She writes about healing, self-sabotage, and dysfunctional family dynamics at her
website laurakconnell.com. Her guest articles have further reached millions through personal development websites, Lifehack, Pick the Brain, Dump the Little Man, Thought Catalog, Highly Sensitive Refuge, the anthology Chicken Soup for the Soul, and national newspapers The Globe and Mail and Toronto Star. She has bylines in several more publications, both online and in print, which span the last two decades. She has helped thousands heal from dysfunctional family trauma through her online retreats.

Her book, It's Not Your Fault, The Subconscious Reasons We Self-Sabotage and How to Stop, is available now at the Simon Schuster website. Welcome, Laura. Thank you so much for joining us today.

Thank you for having me. I'm really grateful to be here. So for those in the audience who may not know who you are yet, can you tell us a little bit about your story and what brought you here on this career path? Yeah, absolutely.
So I'm a trauma-informed coach and an author, and I kind of write about the same things that I coach people on. These are family dynamics that lead us to sabotage ourselves as adults. A lot of people don't realize that the ways you kept yourself safe as a child when you were going through traumatic experiences are the same things that hold you back as an adult.

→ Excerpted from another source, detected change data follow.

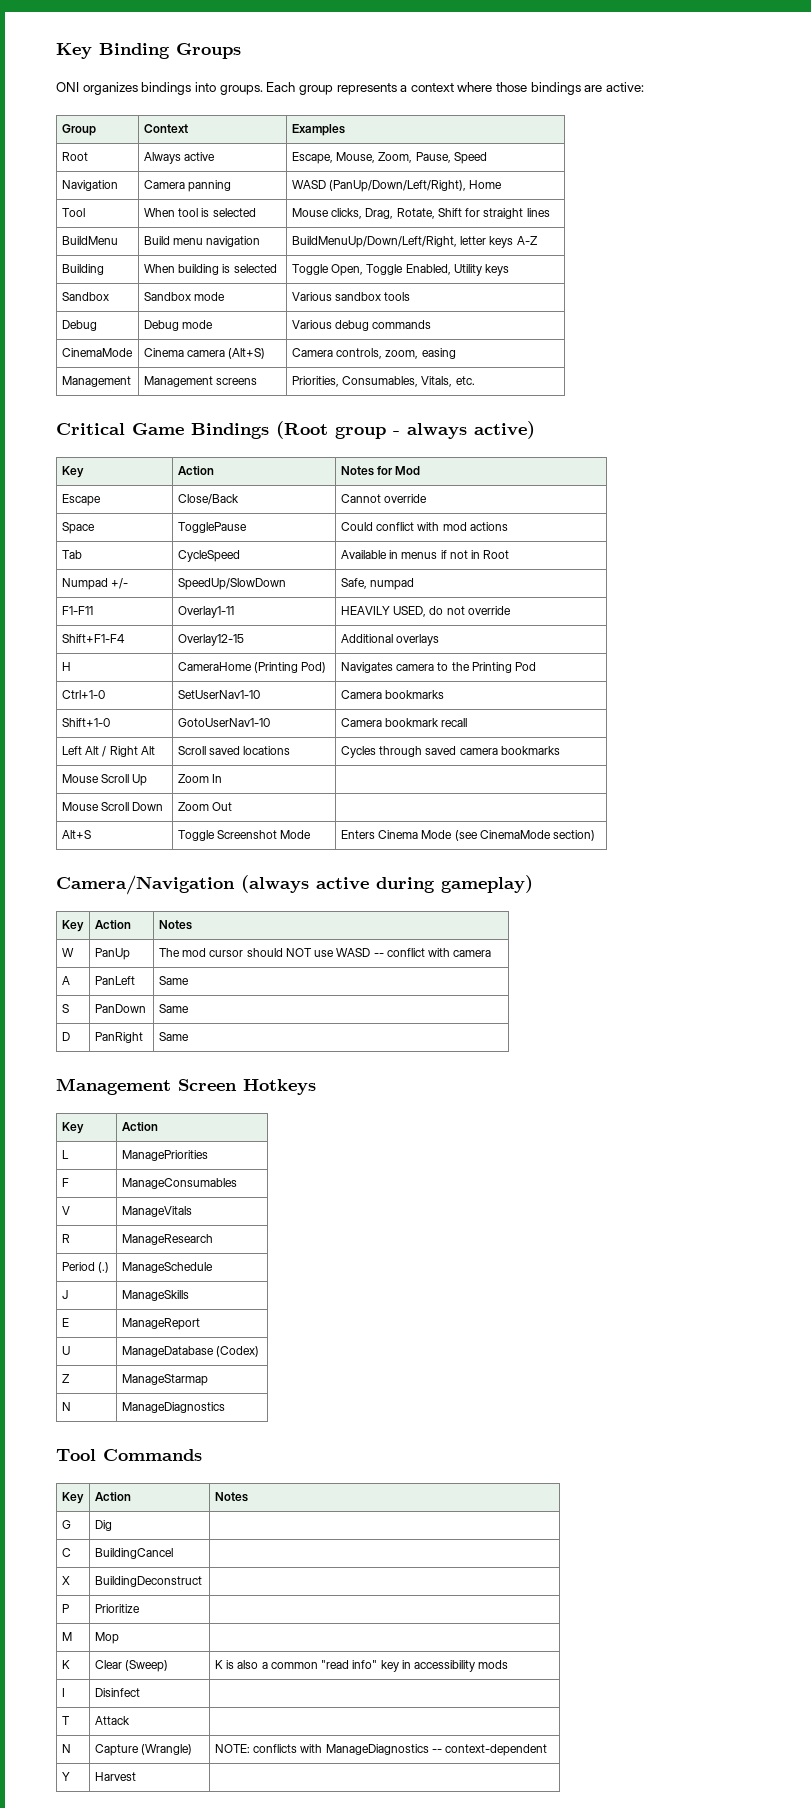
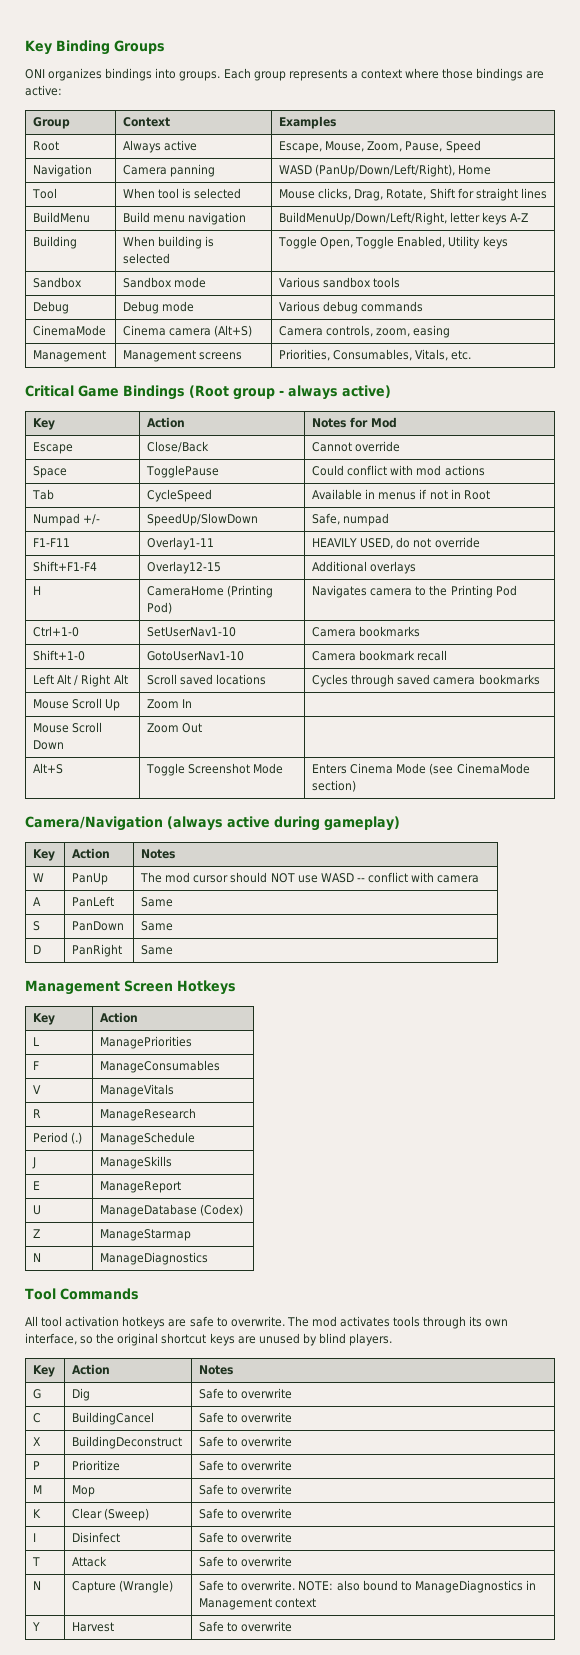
+ All tool activation hotkeys are safe to overwrite. The mod activates tools through its own interface, so the original shortcut keys are unused by blind players.
- G | Dig |
+ G | Dig | Safe to overwrite
- C | BuildingCancel |
+ C | BuildingCancel | Safe to overwrite
- X | BuildingDeconstruct |
+ X | BuildingDeconstruct | Safe to overwrite
- P | Prioritize |
+ P | Prioritize | Safe to overwrite
- M | Mop |
+ M | Mop | Safe to overwrite
- K | Clear (Sweep) | K is also a common "read info" key in accessibility mods
+ K | Clear (Sweep) | Safe to overwrite
- I | Disinfect |
+ I | Disinfect | Safe to overwrite
- T | Attack |
+ T | Attack | Safe to overwrite
- N | Capture (Wrangle) | NOTE: conflicts with ManageDiagnostics -- context-dependent
+ N | Capture (Wrangle) | Safe to overwrite. NOTE: also bound to ManageDiagnostics in Management context
- Y | Harvest |
+ Y | Harvest | Safe to overwrite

So when you don't make that connection, it's very hard to heal something when you don't know why you're doing it. So a lot of people, even though they've had a bunch of therapy, they still can't get to the root of the issue. And that's what I went through.

So I grew up in a very dysfunctional home, both parents, emotional abuse on one side, emotional neglect on the other, and just domestic violence, addictions, all kinds of really hard stuff for a kid to go through. So I developed those coping mechanisms that became sabotaging in adulthood. So I ended up recovering from that about a decade, a dozen years or so ago.

I started to heal from that. And so through that journey, I started writing about it, started blogging about it, the book came about. And in building the audience for the book, I was asked to coach people.

So I learned how to be a coach. I'd already done a psychology degree. So that's how I got into it. Like a lot of people doing this work, it's something I've been through myself. And I think a lot of people say that's the thing that I add is that I've actually been through this stuff. I'm not only teaching people how to get through it. I've done it myself. Right. And I think that that makes you stand out because you have had that experience before.

And you bring that into what you do. And so I love that. I think a lot of us in our audience watching have had to deal with trauma. And I mean, I know me personally, I have had family trauma that I've seen as I've grown in my business. And I'm like, oh, okay. So I think this topic is really relative to so many people.
So a lot of us tend to hide and make ourselves smaller rather than stand out. So where does this tendency come from? And how can we overcome these issues, visibility issues?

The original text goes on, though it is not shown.